* TASK PROMPT
Search the records for the word "Project" and copy each line in which it appears.

Revision tracking records
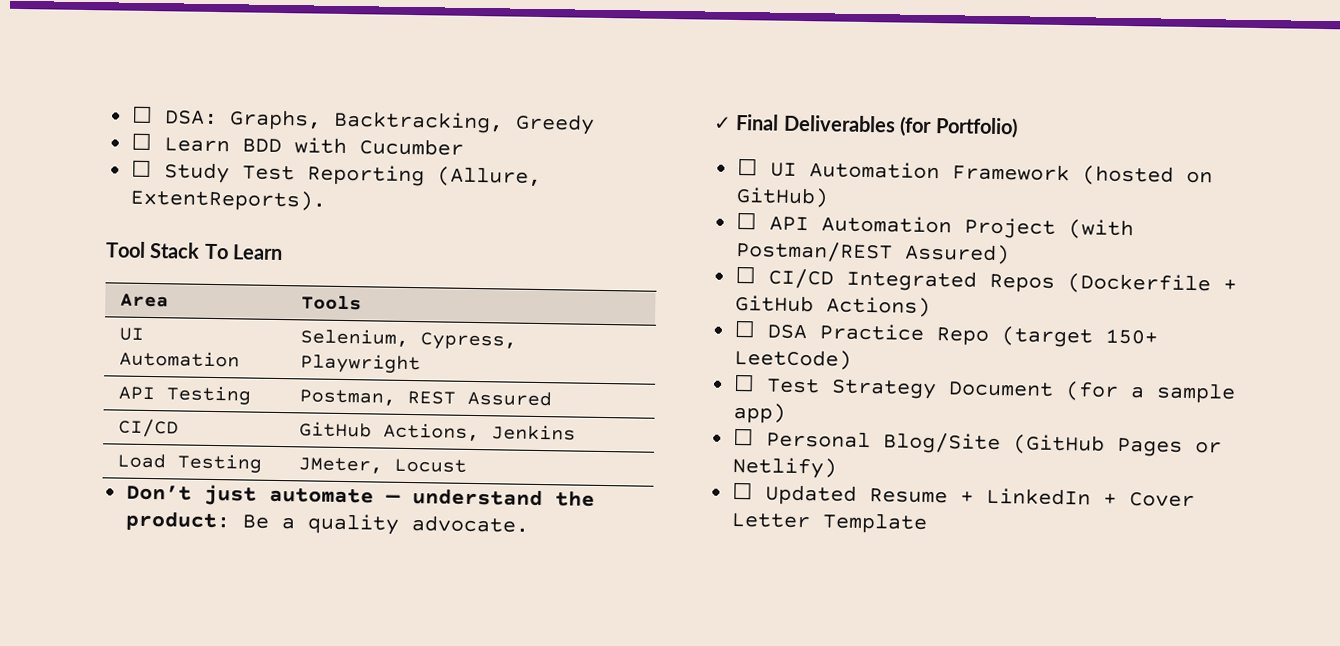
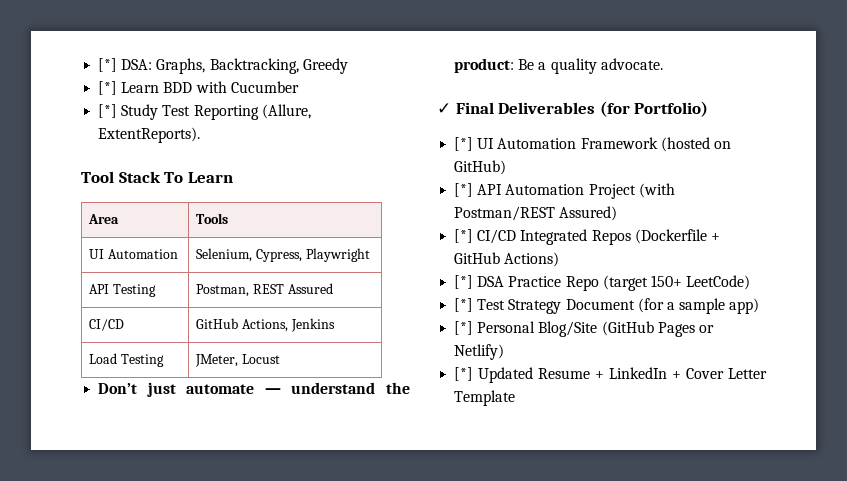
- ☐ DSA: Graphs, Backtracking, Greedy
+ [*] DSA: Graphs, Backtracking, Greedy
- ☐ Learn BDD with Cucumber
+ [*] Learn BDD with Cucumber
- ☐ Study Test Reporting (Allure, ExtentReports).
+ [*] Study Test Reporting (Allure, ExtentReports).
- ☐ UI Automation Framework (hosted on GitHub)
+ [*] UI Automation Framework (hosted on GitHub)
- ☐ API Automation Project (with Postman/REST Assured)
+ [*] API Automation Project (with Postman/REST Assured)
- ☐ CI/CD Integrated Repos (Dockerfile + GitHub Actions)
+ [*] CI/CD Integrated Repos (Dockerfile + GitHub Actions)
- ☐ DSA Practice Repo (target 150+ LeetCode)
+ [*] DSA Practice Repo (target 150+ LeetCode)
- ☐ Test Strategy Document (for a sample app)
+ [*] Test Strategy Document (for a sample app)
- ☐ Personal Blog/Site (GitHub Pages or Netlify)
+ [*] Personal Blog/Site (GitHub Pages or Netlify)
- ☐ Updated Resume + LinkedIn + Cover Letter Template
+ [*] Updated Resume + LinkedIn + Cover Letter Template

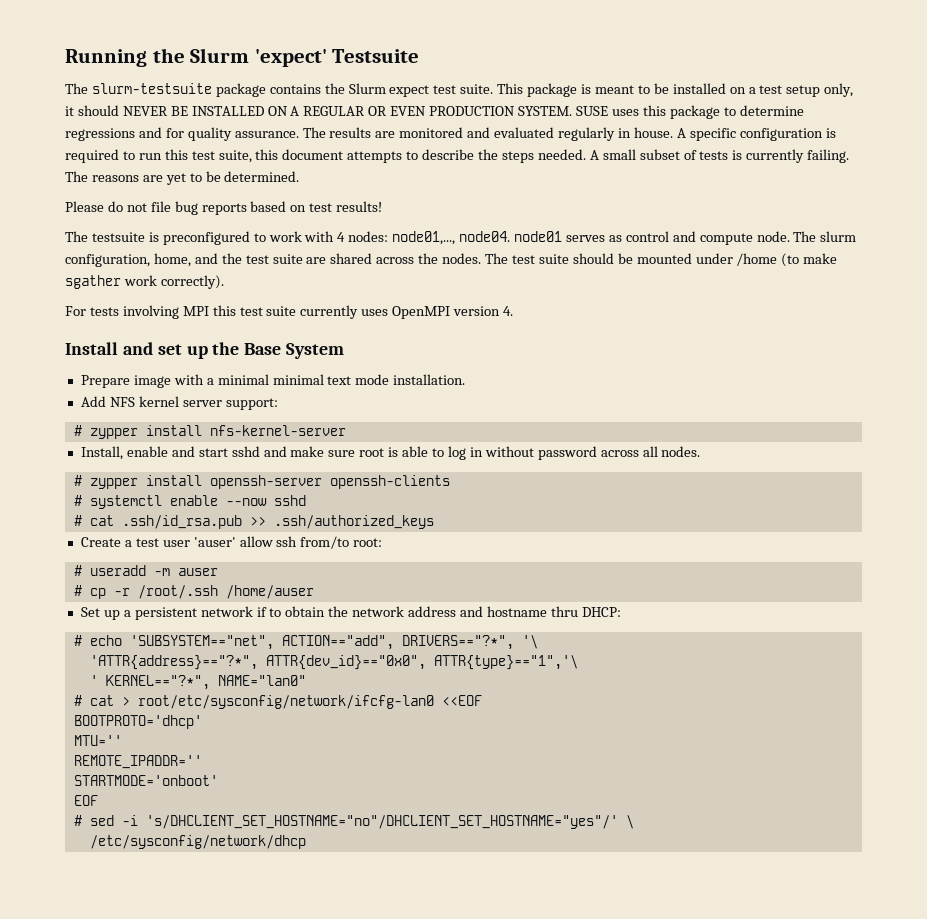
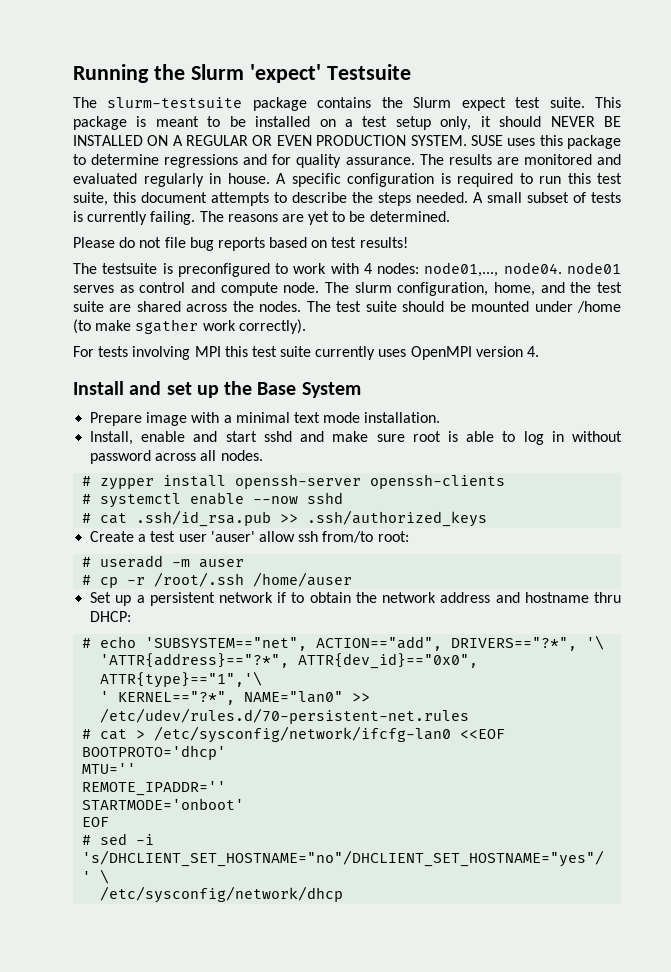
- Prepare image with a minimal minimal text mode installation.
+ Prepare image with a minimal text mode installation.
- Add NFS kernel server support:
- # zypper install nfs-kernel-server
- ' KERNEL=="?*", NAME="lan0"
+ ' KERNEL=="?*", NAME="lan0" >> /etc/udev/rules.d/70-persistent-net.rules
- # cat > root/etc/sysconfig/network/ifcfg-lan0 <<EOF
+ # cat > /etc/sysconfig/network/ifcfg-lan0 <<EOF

* OUTPUT BELOW
- ☐ API Automation Project (with Postman/REST Assured)
+ [*] API Automation Project (with Postman/REST Assured)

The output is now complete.